I agree 100%. Make the decoy on top of that thing a little more realistic, and put it on a motion base. Anytime you can keep batteries out of decoys, the better.


----------



## INhonker1 (Feb 24, 2009)

That price is UNREAL.......for that kind of money it should come with some guys that can actually shoot well for the youtube video. And if it provides SO much motion and it makes such a HUGE difference to warrant 160 plus dollars why is the guy waving a 20 dollar flag so much?
uke:


----------



## dakotashooter2 (Oct 31, 2003)

personally I don't care for stuff like this because:
portability (weight and space)
limited use (land only probably not submersable)
high maintenance ( buying and charging batteries)
longevity ( electronics tend to go bad in a few seasons)

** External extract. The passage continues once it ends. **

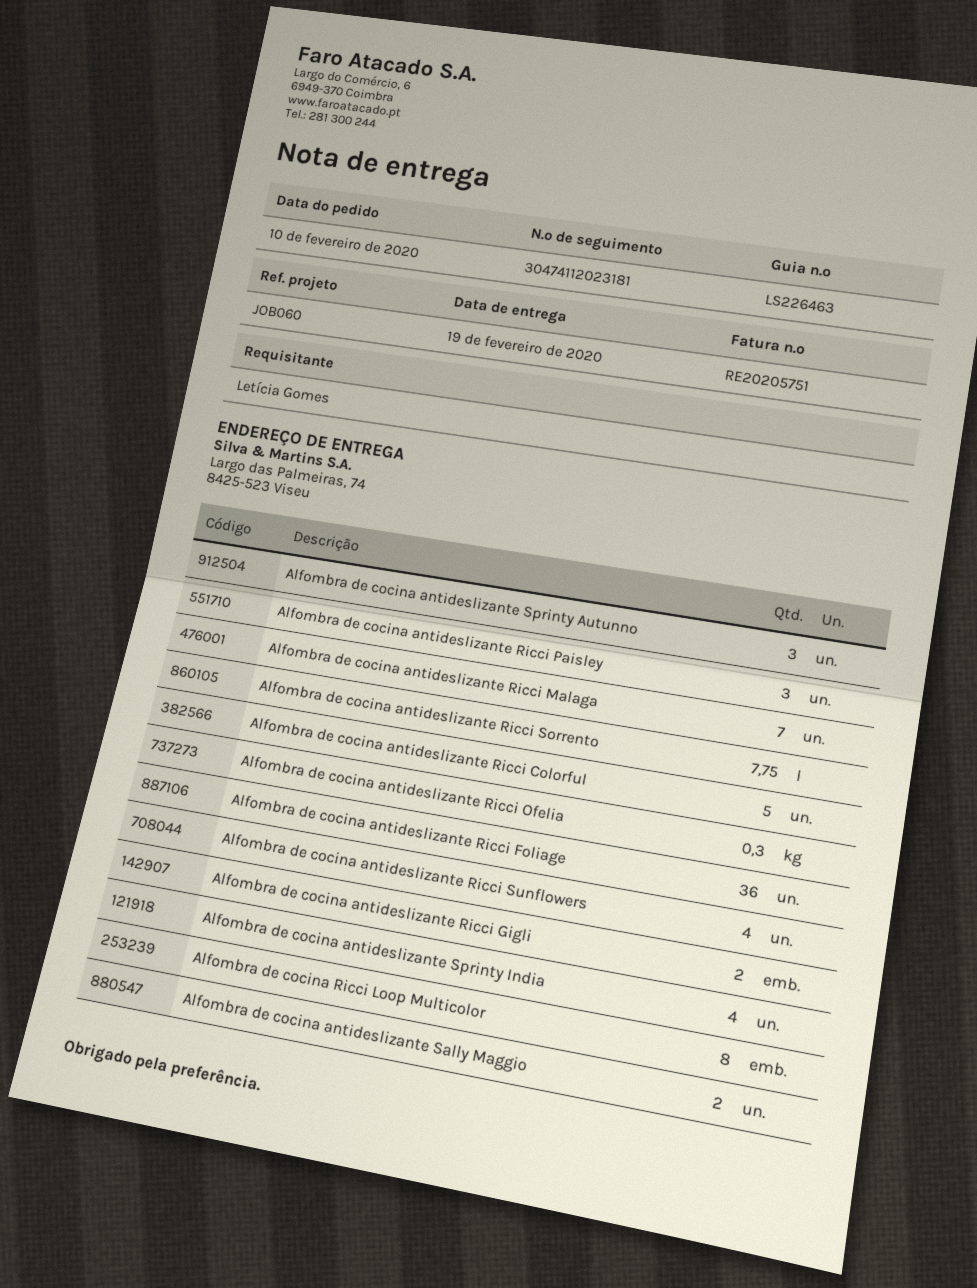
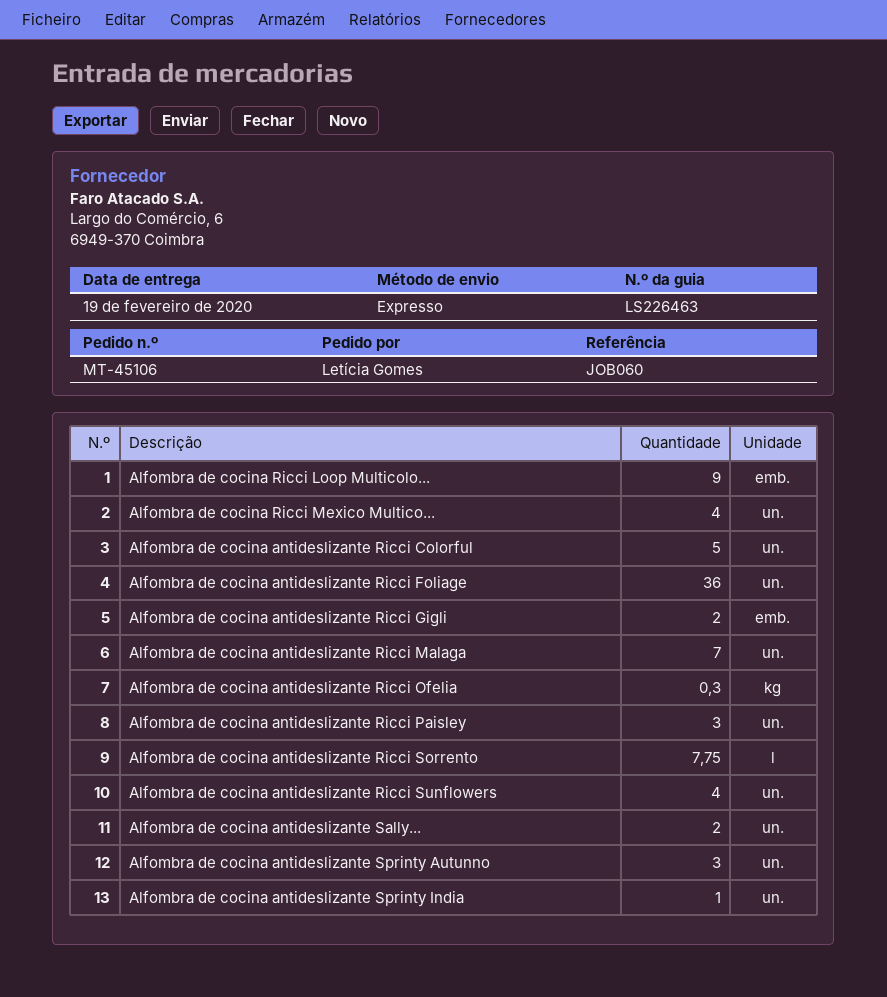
Alfombra de cocina antideslizante Sprinty India: 4 -> 1
Alfombra de cocina Ricci Loop Multicolor: 8 -> 9
Alfombra de cocina Ricci Mexico Multico...: none -> 4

I guess if you have money to throw away they are great.


----------



## WingedShooter7 (Oct 28, 2005)

Looks like a new revolutionary way to waste money.....


----------



## OBSESSED (Nov 23, 2006)

big waste of $$$$!


----------



## swattin leroys (Oct 8, 2012)

:spam: ?


----------



## HugeBurrito2k6 (Oct 25, 2011)

wow g&h just plain WOW. I am glad i have never purchased one of your products before. This is embarrassing.


----------



## SkunkNipples (Jul 13, 2012)

More crap to break, and more crap to have in the shed when they discontinue this. have fun getting parts for these when they drop this loser line.


----------